▶ **WORK INSTRUCTIONS**
From the listing that follows, report the number of lines with the word "PayPal" in them, and no other output.
┏━━
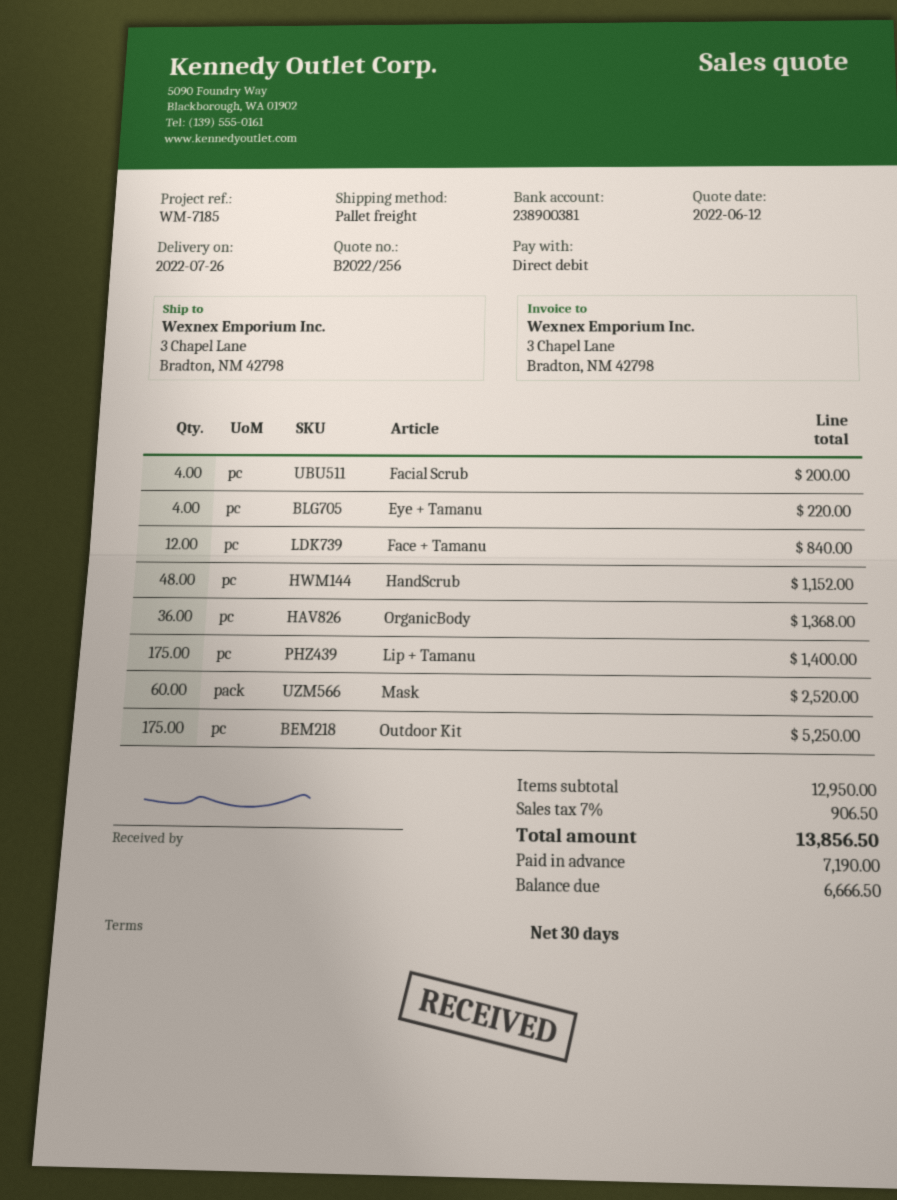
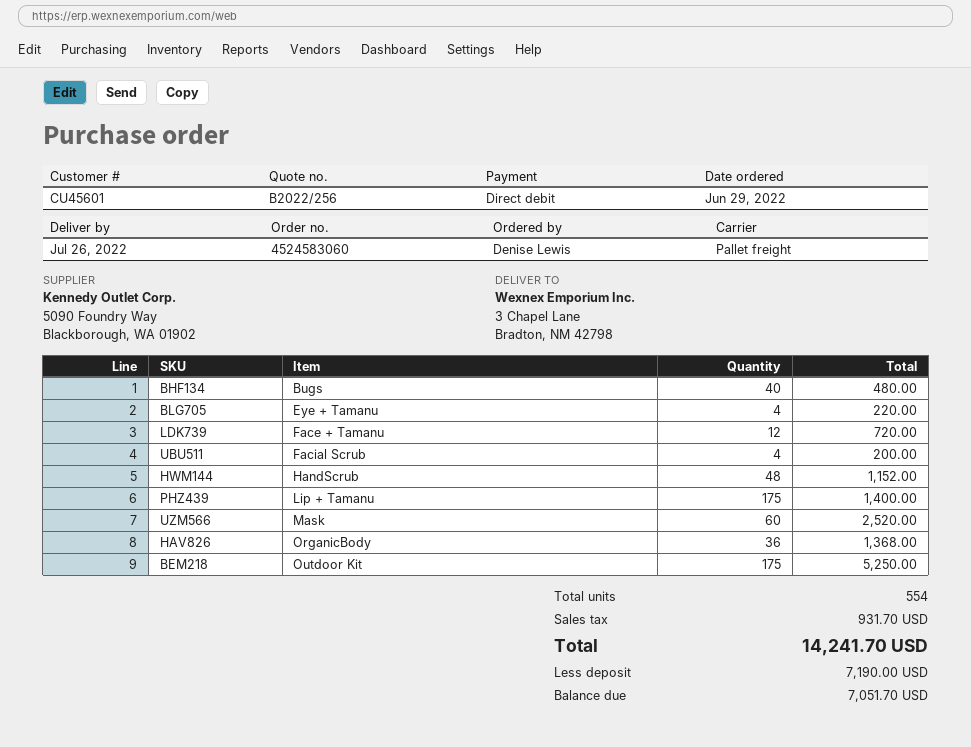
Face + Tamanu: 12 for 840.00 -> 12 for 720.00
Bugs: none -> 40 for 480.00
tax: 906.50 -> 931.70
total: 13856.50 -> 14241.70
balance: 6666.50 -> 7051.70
┗━━
┏━━
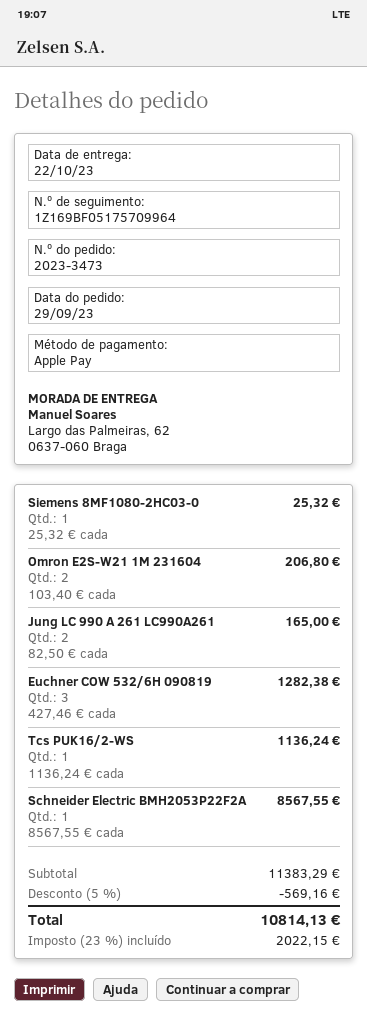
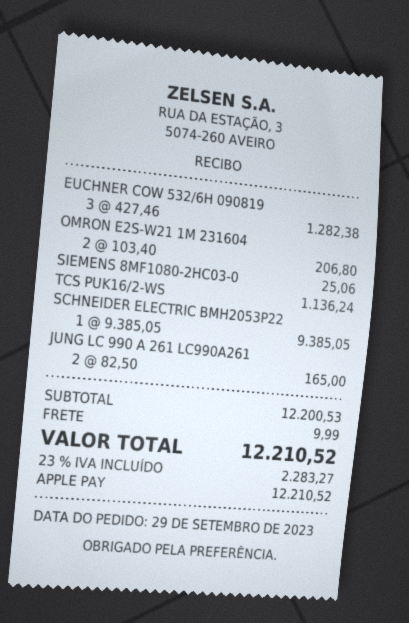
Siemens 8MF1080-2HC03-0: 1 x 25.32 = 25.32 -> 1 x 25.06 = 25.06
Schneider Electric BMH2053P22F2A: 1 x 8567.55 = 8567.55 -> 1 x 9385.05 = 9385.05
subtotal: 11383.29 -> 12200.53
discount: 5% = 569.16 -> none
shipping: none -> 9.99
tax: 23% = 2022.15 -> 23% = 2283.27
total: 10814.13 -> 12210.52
┗━━
┏━━
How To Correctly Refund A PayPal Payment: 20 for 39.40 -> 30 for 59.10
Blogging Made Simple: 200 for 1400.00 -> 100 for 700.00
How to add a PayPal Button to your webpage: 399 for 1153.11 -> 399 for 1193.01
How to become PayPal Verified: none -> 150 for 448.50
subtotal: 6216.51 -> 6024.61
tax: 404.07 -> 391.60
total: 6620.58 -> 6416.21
┗━━
▶ **YOUR SOLUTION**
3